((
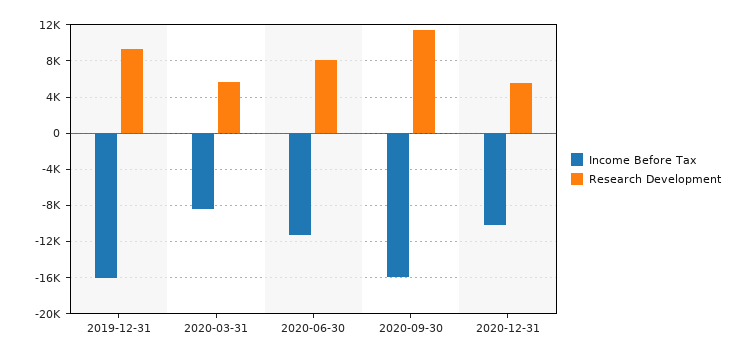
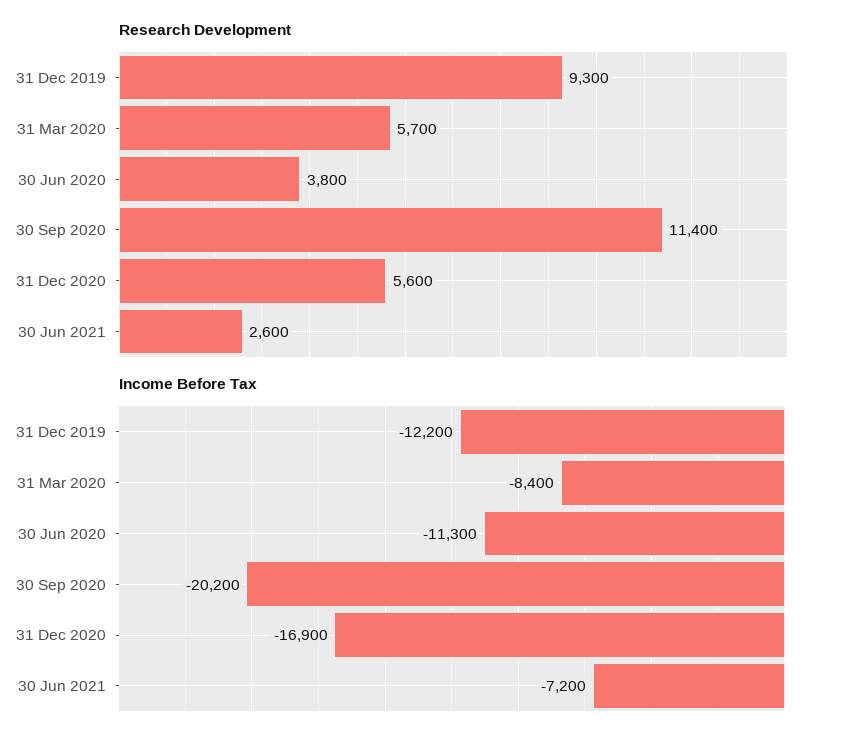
Income Before Tax, 2019-12-31: -16000 -> -12200
Research Development, 2020-06-30: 8000 -> 3800
Income Before Tax, 2020-09-30: -16000 -> -20200
Income Before Tax, 2020-12-31: -10000 -> -16900
Research Development, 30 Jun 2021: none -> 2600
Income Before Tax, 30 Jun 2021: none -> -7200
))
> _Required work_
If a line in the material holds "Before", copy it.

> _Exercise answer_
Income Before Tax, 2019-12-31: -16000 -> -12200
Income Before Tax, 2020-09-30: -16000 -> -20200
Income Before Tax, 2020-12-31: -10000 -> -16900
Income Before Tax, 30 Jun 2021: none -> -7200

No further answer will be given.